I generally stay off this issue, but as the bombing in Gaza continues to worsen and the Los Angeles Times insists on printing blatantly one-sided accounts, like this one, to supposedly inform us, it is time to offer a few counterweights.
(Note to LA Times reporter Michael Muskal: When writing a “primer” about the “key factors behind” any given conflict, like, say, the violence being rained down on Gaza, it is generally considered comme il faut to actually present the “factors” affecting both sides of the conflict, not to merely offer a justification for the side with which you agree, which is activism masquerading as journalism.)
To put a bit more of a human face on the situation, here is an essay written on the second day of the bombing by Dr. Akram Habeeb, Assistant Professor of American Literature at the Islamic University of Gaza.
As a Fulbright scholar and professor of American literature at the Islamic University of Gaza (IUG), I have always preferred to keep silent about the Israeli-Palestinian conflict. I always felt that it was my mission to preach love and peaceful coexistence. However, Israel’s massive offensive against the Gaza Strip has spurred me to speak out.
Last night, during the second night of Israel’s unprecedented attack on Gaza, I was awakened by the deafening sound of intensive bombardment. When I learned that Israel had bombed my university with American-made F-16s, I realized that its “target bank” had gone bankrupt. Of course Israeli politicians and generals would claim that IUG is a Hamas stronghold and that it preaches terrorism.
As an independent professor, not affiliated with any political party, I can say that IUG is an academic institution which embraces a wide spectrum of political affinities. I see it as prestigious university which encourages liberalism and free thought. This personal point view might seem to be biased; therefore, I would invite anyone who would doubt about my assertions to browse IUG’s website and research its history. They would learn about its membership in various international academic institutions, the active role its professors play in scholarly research as well as prizes and research grants they have received.
Why would Israel bomb a university? Israel did not only target my university last night. It also bombed mosques, pharmacies and homes. In Jabaliya refugee camp Israeli bombs killed four little girls, sisters from the Balousha family. In Rafah they killed three brothers, aged 6, 12 and 14. They also killed a mother, along with her one-year-old child from the Kishko family in Gaza City ….
And then there is this from Italian journalist, Vittorio Arrigoni, who has been writing from Gaza:
…By bombing the central police station in Al Abbas in the city centre, the neighbouring elementary school was also seriously damaged by the explosion. It was the end of the school day and the children were already in the street. Most of their flapping sky-blue aprons were splashed with blood. When bombing the Dair Al Balah police academy, some dead and wounded were also recorded from the market nearby, Gaza’s central market. … I saw many corpses in uniforms in the various hospitals I visited – I knew many of those boys. I greeted them every day when I met them in the street on my way to the port, or walked to the central cafÃƒÂ© of an evening. I knew several of them by name. A name, a history, a mutilated family. The majority were young, around eighteen or twenty, mostly without political leanings, not with Fatah nor Hamas, simply enrolled into the police force once they had finished university in order to have a secure job in Gaza…. [According to a UN report released this past July, the unemployment rate in Gaza Strip is at 45 percent, the highest in the world.]

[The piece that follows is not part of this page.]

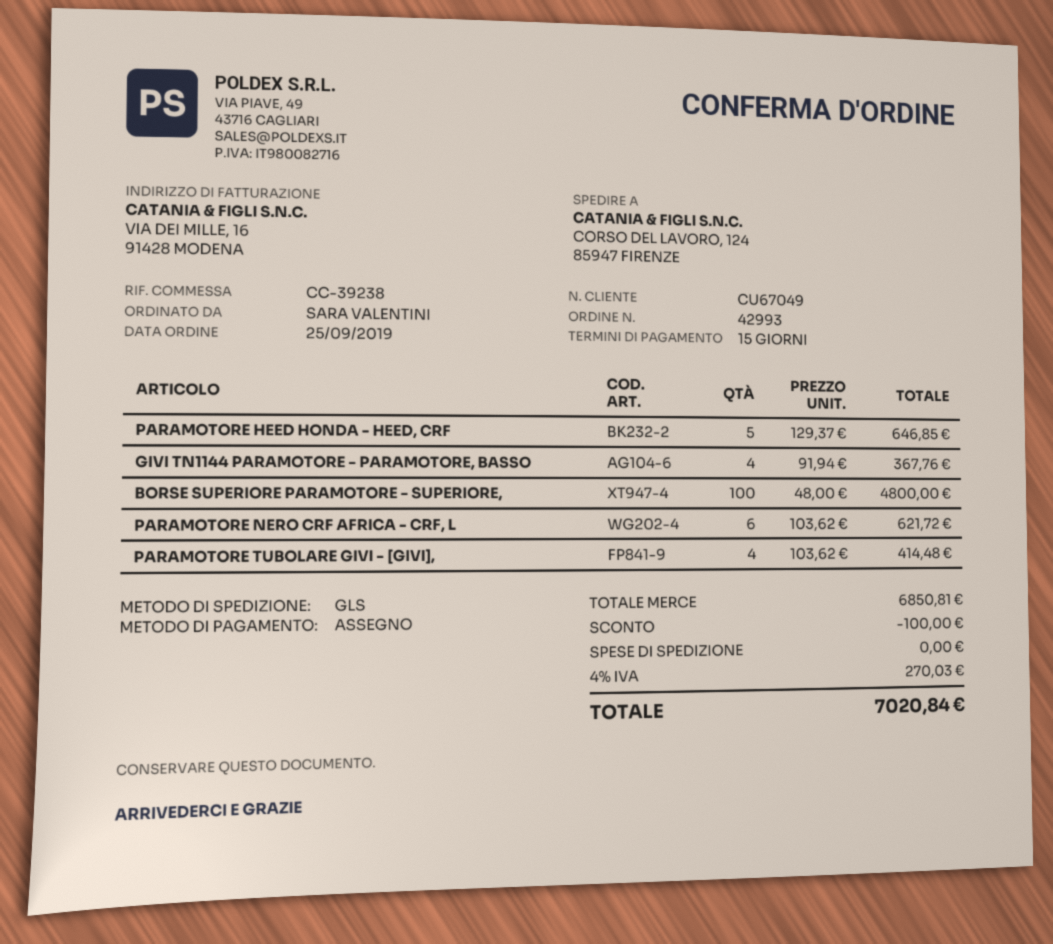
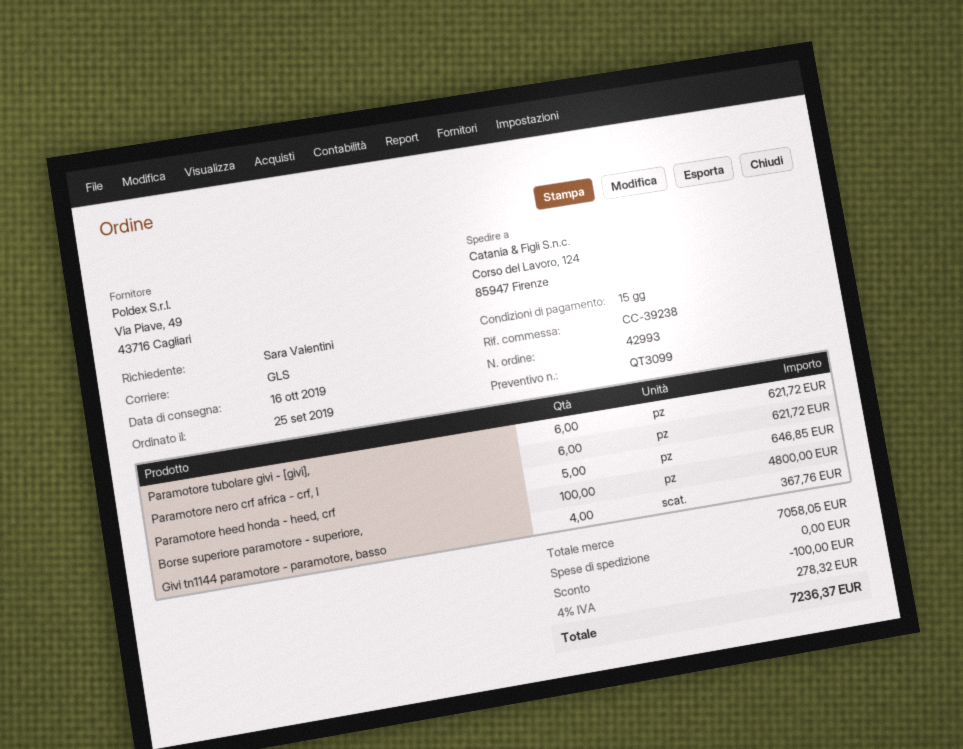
PARAMOTORE TUBOLARE GIVI - [GIVI],: 4 for 414.48 -> 6 for 621.72
subtotal: 6850.81 -> 7058.05
tax: 4% = 270.03 -> 4% = 278.32
total: 7020.84 -> 7236.37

I haven’t seen any terrorists among the victims today, only civilians and policemen. Exactly like our own local police agents, the Palestinian policemen massacred by the Israeli bombings could be found every day of the year pacing the same city square, supervising the same street corner or road. Just last night I poked fun at a couple of them for the way they were cloaked up against the cold, in front of my house. I want the truth to redeem some of these dead. They’d never fired a single shot against Israel, nor would they have ever done so – it wasn’t in their job description to do so. They acted as traffic wardens, took care of internal security.
….I own a video camera, but today I discovered what a terrible cameraman I am. I can’t bring myself to film mangled bodies or faces drenched in tears. I just can’t. I start crying myself. The other international ISM volunteers and I went to the Al Shifa hospital to give blood. That’s where we received a call informing us that Sara, a dear friend of ours, had been killed by a piece of shrapnel near her home in the refugee camp of Jabalia. A sweet person, a sunny soul, she had gone out to buy some bread for her family. She leaves 13 children behind…..
FYI: Today, Tuesday, there will be a rally at the Westwood Federal Building at 3:30 p.m.. The rally has been orgainized to protest the ongoing bombing of Gaza.
The rally is being sponsored by an LA-based group called LA Jews for Peace.